• [Your objective]
Determine how many lines below contain the word "bonds", then write that number by itself.

Supplied data START

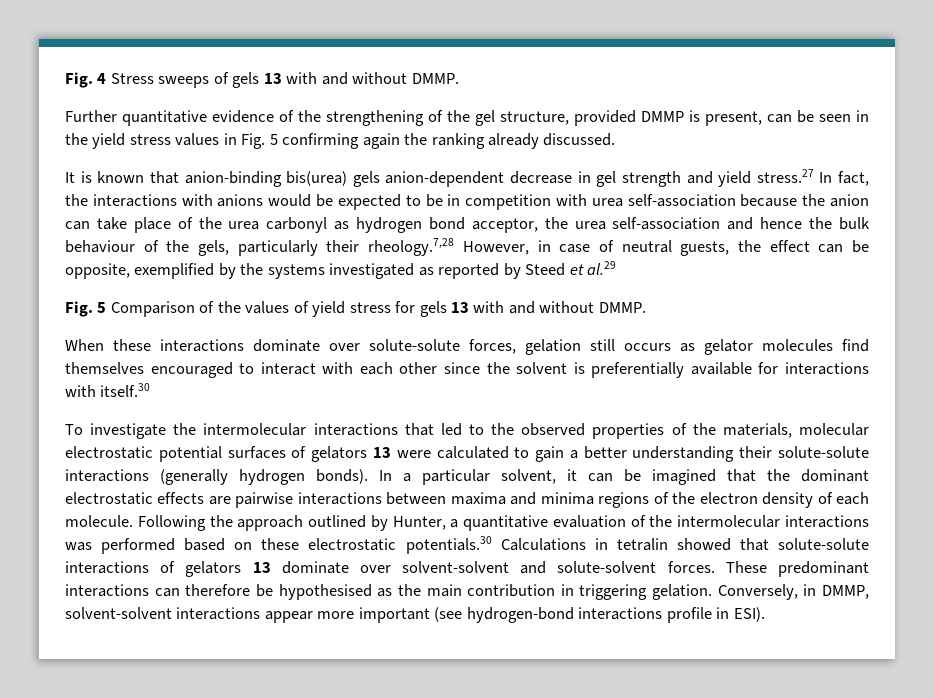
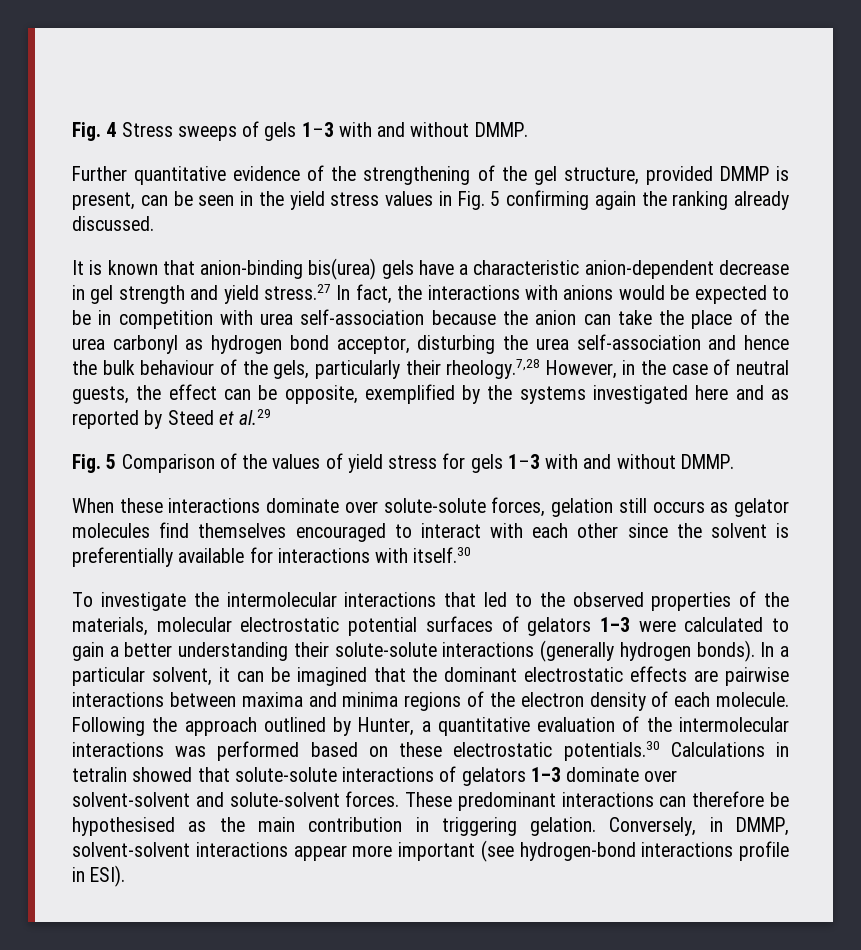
- Fig. 4 Stress sweeps of gels 13 with and without DMMP.
+ Fig. 4 Stress sweeps of gels 1–3 with and without DMMP.
- It is known that anion-binding bis(urea) gels anion-dependent decrease in gel strength and yield stress.27 In fact, the interactions with anions would be expected to be in competition with urea self-association because the anion can take place of the urea carbonyl as hydrogen bond acceptor, the urea self-association and hence the bulk behaviour of the gels, particularly their rheology.7,28 However, in case of neutral guests, the effect can be opposite, exemplified by the systems investigated as reported by Steed et al.29
+ It is known that anion-binding bis(urea) gels have a characteristic anion-dependent decrease in gel strength and yield stress.27 In fact, the interactions with anions would be expected to be in competition with urea self-association because the anion can take the place of the urea carbonyl as hydrogen bond acceptor, disturbing the urea self-association and hence the bulk behaviour of the gels, particularly their rheology.7,28 However, in the case of neutral guests, the effect can be opposite, exemplified by the systems investigated here and as reported by Steed et al.29
- Fig. 5 Comparison of the values of yield stress for gels 13 with and without DMMP.
+ Fig. 5 Comparison of the values of yield stress for gels 1–3 with and without DMMP.
- To investigate the intermolecular interactions that led to the observed properties of the materials, molecular electrostatic potential surfaces of gelators 13 were calculated to gain a better understanding their solute-solute interactions (generally hydrogen bonds).
+ To investigate the intermolecular interactions that led to the observed properties of the materials, molecular electrostatic potential surfaces of gelators 1–3 were calculated to gain a better understanding their solute-solute interactions (generally hydrogen bonds).
- Following the approach outlined by Hunter, a quantitative evaluation of the intermolecular interactions was performed based on these electrostatic potentials.30 Calculations in tetralin showed that solute-solute interactions of gelators 13 dominate over solvent-solvent and solute-solvent forces.
+ Following the approach outlined by Hunter, a quantitative evaluation of the intermolecular interactions was performed based on these electrostatic potentials.30 Calculations in tetralin showed that solute-solute interactions of gelators 1–3 dominate over solvent-solvent and solute-solvent forces.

Supplied data END

• [Your solution]
2